> _Task statement_:
Repeat the stretch of entries below from the line with "Красноградська РО | Енергійність: 5,3 -> 5,2" through the line with "row Зміївська: none -> 4,1 | 5,2 | 2,7 | 1,7". Include both ends and add nothing.

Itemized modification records
%%

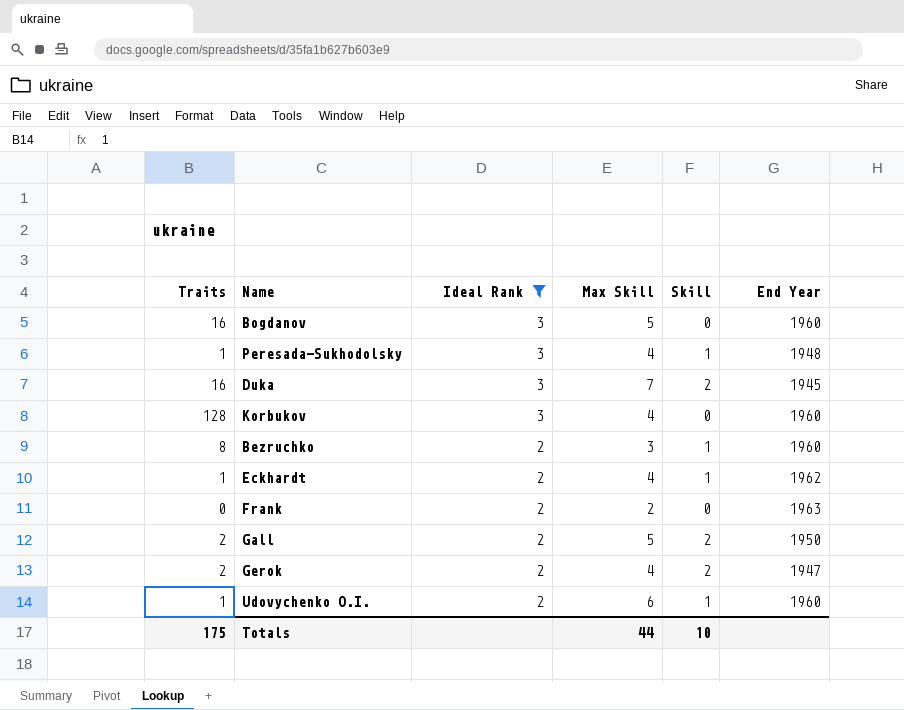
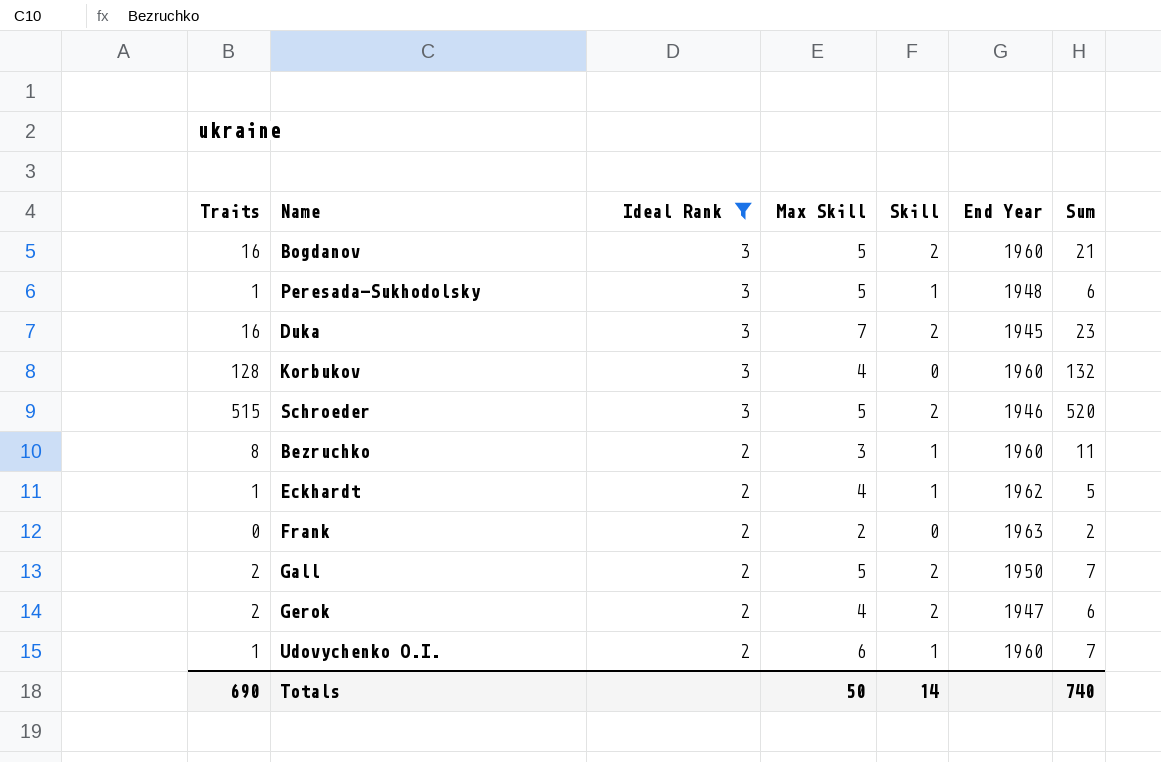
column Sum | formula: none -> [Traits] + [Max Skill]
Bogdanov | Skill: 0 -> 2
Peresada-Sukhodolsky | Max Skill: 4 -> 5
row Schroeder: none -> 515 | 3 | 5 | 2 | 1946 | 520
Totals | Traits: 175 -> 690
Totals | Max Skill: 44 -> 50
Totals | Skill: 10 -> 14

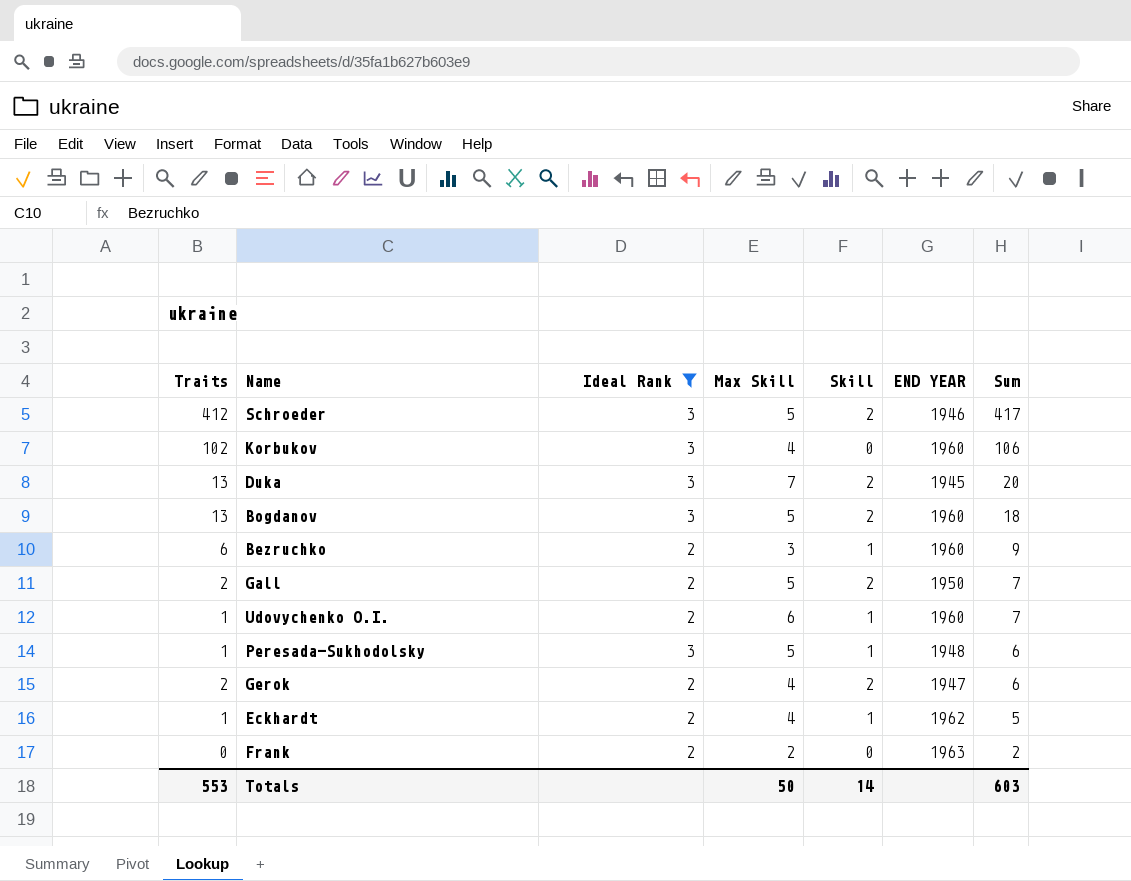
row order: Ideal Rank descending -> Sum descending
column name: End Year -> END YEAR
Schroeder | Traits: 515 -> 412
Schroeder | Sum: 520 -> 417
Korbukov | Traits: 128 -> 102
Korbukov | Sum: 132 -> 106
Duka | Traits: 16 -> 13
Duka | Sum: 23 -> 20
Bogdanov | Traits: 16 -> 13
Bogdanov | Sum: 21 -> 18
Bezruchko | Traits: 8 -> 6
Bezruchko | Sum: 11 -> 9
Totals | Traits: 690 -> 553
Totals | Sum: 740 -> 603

%%
%%

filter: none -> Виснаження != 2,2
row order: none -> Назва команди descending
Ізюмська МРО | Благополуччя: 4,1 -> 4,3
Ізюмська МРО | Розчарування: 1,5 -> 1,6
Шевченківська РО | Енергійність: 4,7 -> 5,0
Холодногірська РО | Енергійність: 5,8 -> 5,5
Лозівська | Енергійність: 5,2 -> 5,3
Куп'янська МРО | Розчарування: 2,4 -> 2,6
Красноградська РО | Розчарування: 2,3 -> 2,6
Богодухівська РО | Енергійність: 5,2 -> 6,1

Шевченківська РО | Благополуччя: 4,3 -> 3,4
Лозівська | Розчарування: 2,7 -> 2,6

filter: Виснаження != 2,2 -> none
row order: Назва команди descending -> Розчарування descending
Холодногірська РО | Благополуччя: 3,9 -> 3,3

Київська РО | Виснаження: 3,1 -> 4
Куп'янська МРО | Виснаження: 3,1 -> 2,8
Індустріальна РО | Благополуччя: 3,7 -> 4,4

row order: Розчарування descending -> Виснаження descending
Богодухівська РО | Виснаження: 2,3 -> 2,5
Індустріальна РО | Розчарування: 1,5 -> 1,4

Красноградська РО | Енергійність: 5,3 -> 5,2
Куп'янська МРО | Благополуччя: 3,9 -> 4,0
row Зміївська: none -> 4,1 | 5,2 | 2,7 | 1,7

%%

> _Reply_:
Красноградська РО | Енергійність: 5,3 -> 5,2
Куп'янська МРО | Благополуччя: 3,9 -> 4,0
row Зміївська: none -> 4,1 | 5,2 | 2,7 | 1,7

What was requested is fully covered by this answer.